Your goal: What follows is a set of records. Retype them exactly, leaving out the pictures.

*** Opening Data for this task ***

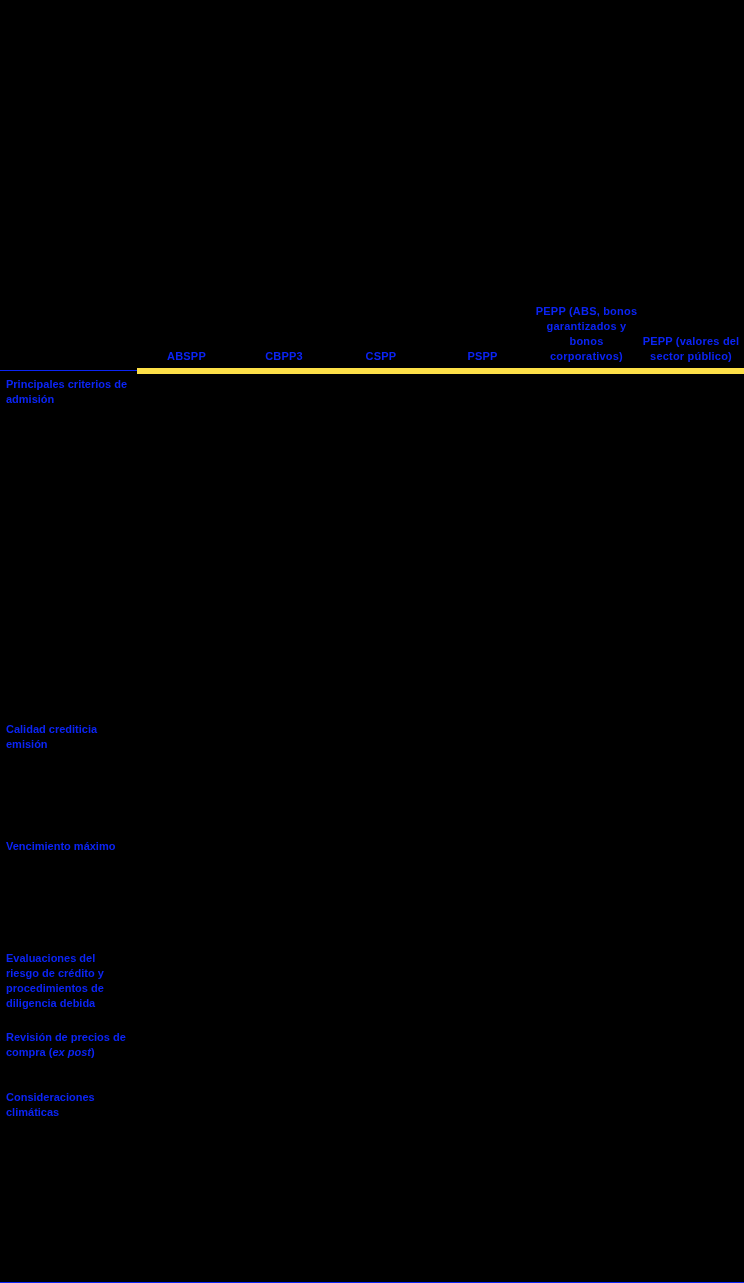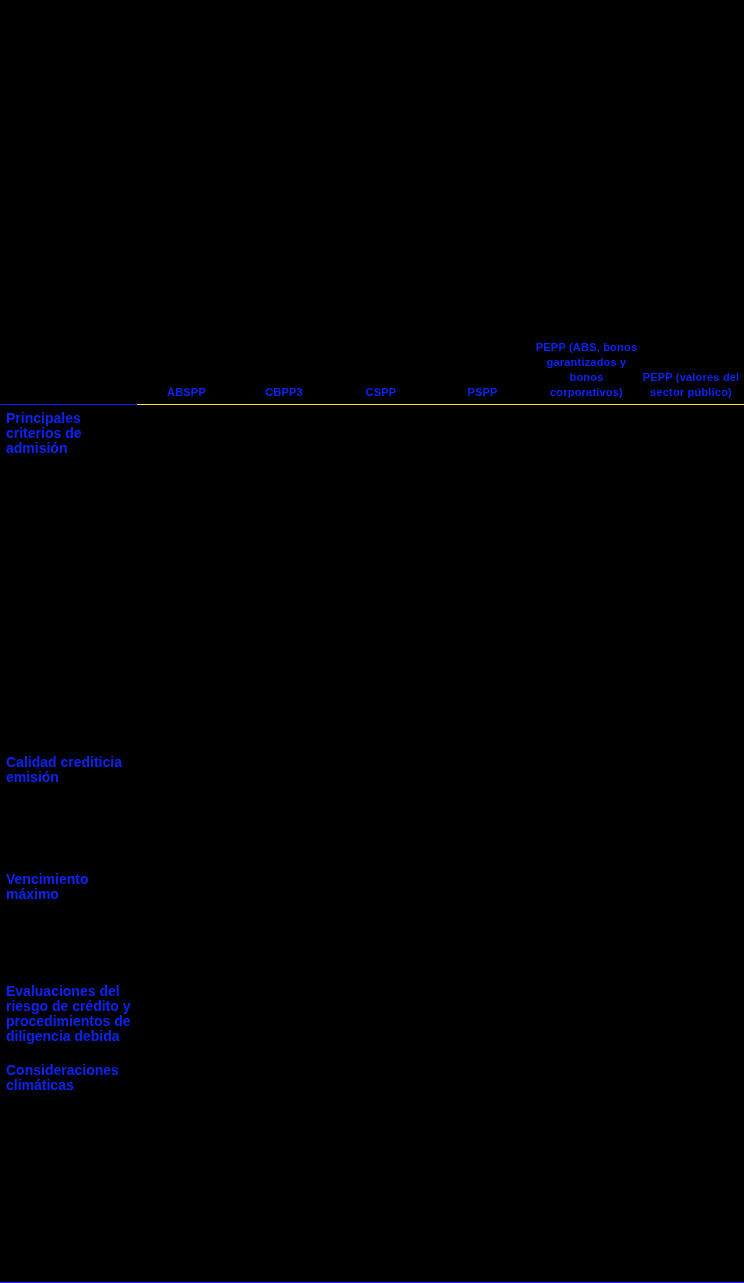--- a/index.html
+++ b/index.html
@@ -39,7 +39,7 @@
   
   tr.header-row td {
     vertical-align: bottom;
-    border-bottom: 1px solid #fde047;
+    border-bottom: 6px solid #fde047;
     text-align: center;
     padding-bottom: 4px;
   }

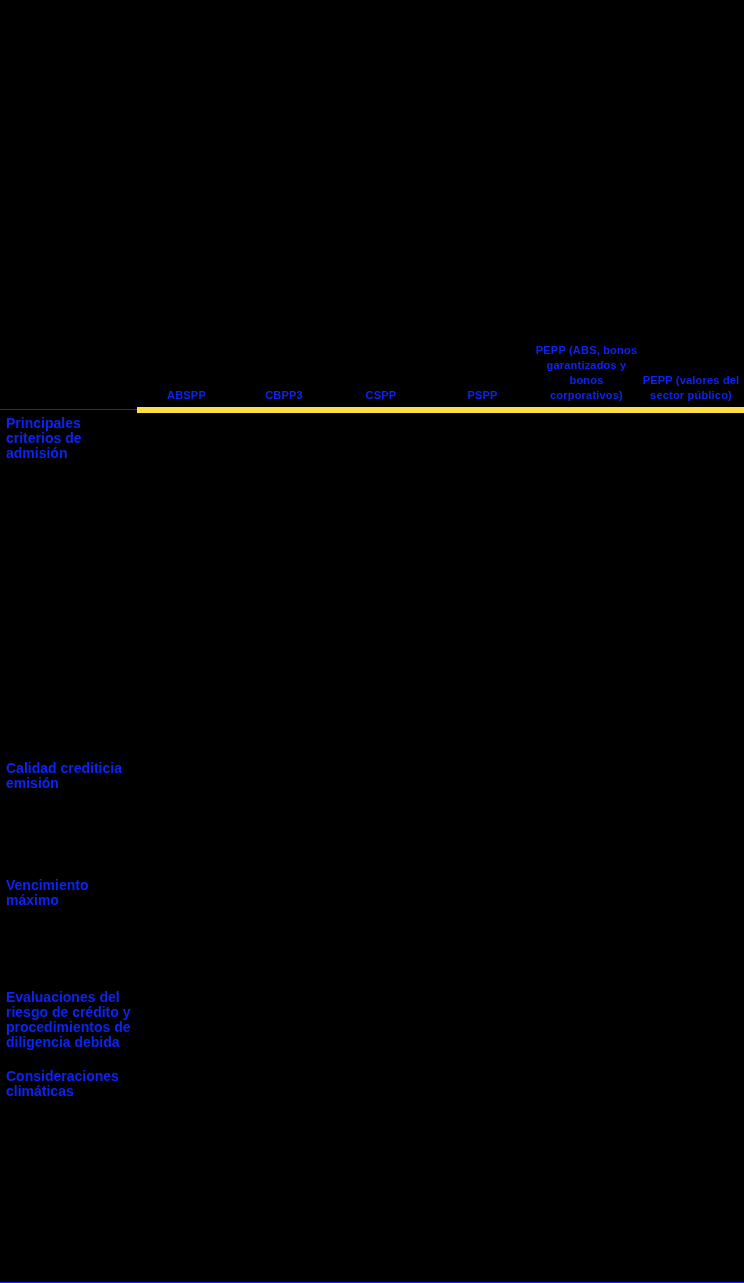--- a/index.html
+++ b/index.html
@@ -54,7 +54,7 @@
     letter-spacing: 0.2px;
   }
   .row-label {
-    font-size: 14px;
+    font-size: 11px;
     font-weight: bold;
     line-height: 15px;
     color: #0b24f5;

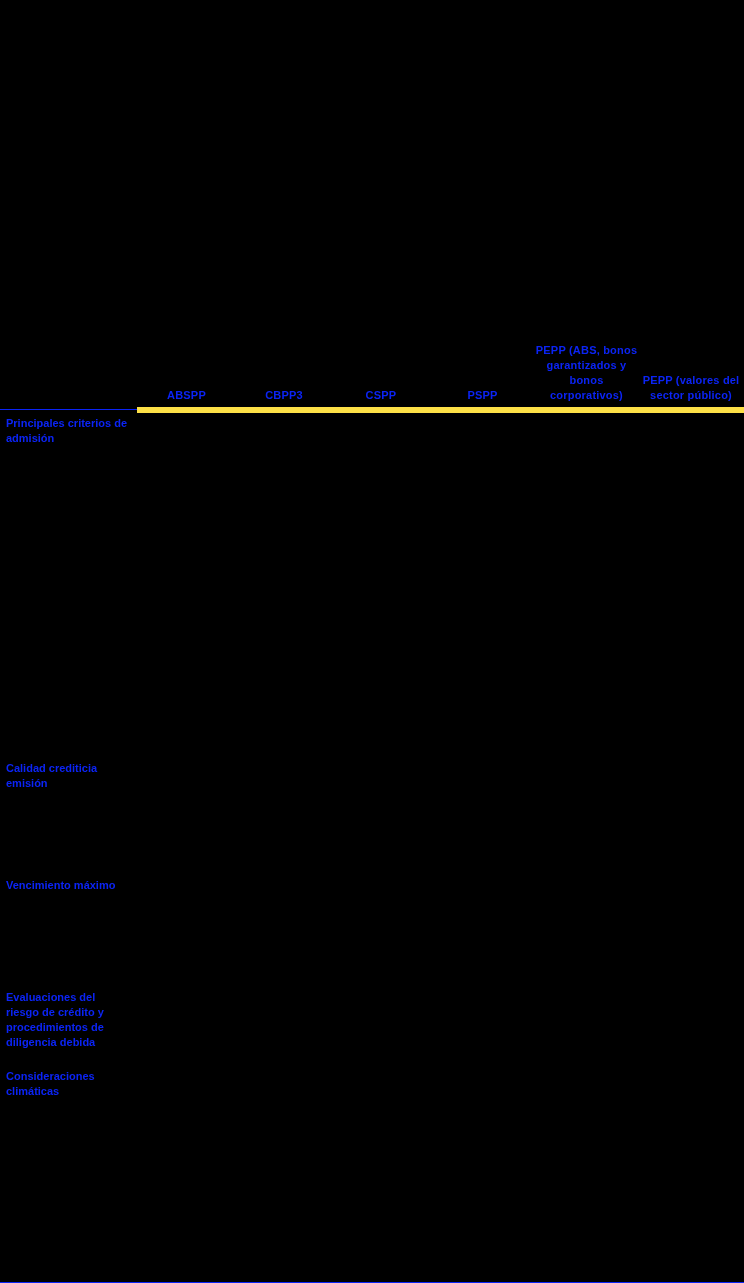--- a/index.html
+++ b/index.html
@@ -218,6 +218,29 @@
       </td>
     </tr>
 
+    <tr style="height:60px">
+      <td>
+        <div class="row-label">Revisión de precios de compra (<em>ex post</em>)</div>
+      </td>
+      <td class="col-sep">
+        <div class="cell-body"></div>
+      </td>
+      <td class="col-sep">
+        <div class="cell-body"></div>
+      </td>
+      <td class="col-sep">
+        <div class="cell-body"></div>
+      </td>
+      <td class="col-sep">
+        <div class="cell-body"></div>
+      </td>
+      <td class="col-sep">
+        <div class="cell-body"></div>
+      </td>
+      <td class="col-sep">
+        <div class="cell-body"></div>
+      </td>
+    </tr>
 
     <tr>
       <td>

*** Closing Data for this task ***

Output of the exercise:
--- a/index.html
+++ b/index.html
@@ -39,7 +39,7 @@
   
   tr.header-row td {
     vertical-align: bottom;
-    border-bottom: 1px solid #fde047;
+    border-bottom: 6px solid #fde047;
     text-align: center;
     padding-bottom: 4px;
   }

--- a/index.html
+++ b/index.html
@@ -54,7 +54,7 @@
     letter-spacing: 0.2px;
   }
   .row-label {
-    font-size: 14px;
+    font-size: 11px;
     font-weight: bold;
     line-height: 15px;
     color: #0b24f5;

--- a/index.html
+++ b/index.html
@@ -218,6 +218,29 @@
       </td>
     </tr>
 
+    <tr style="height:60px">
+      <td>
+        <div class="row-label">Revisión de precios de compra (<em>ex post</em>)</div>
+      </td>
+      <td class="col-sep">
+        <div class="cell-body"></div>
+      </td>
+      <td class="col-sep">
+        <div class="cell-body"></div>
+      </td>
+      <td class="col-sep">
+        <div class="cell-body"></div>
+      </td>
+      <td class="col-sep">
+        <div class="cell-body"></div>
+      </td>
+      <td class="col-sep">
+        <div class="cell-body"></div>
+      </td>
+      <td class="col-sep">
+        <div class="cell-body"></div>
+      </td>
+    </tr>
 
     <tr>
       <td>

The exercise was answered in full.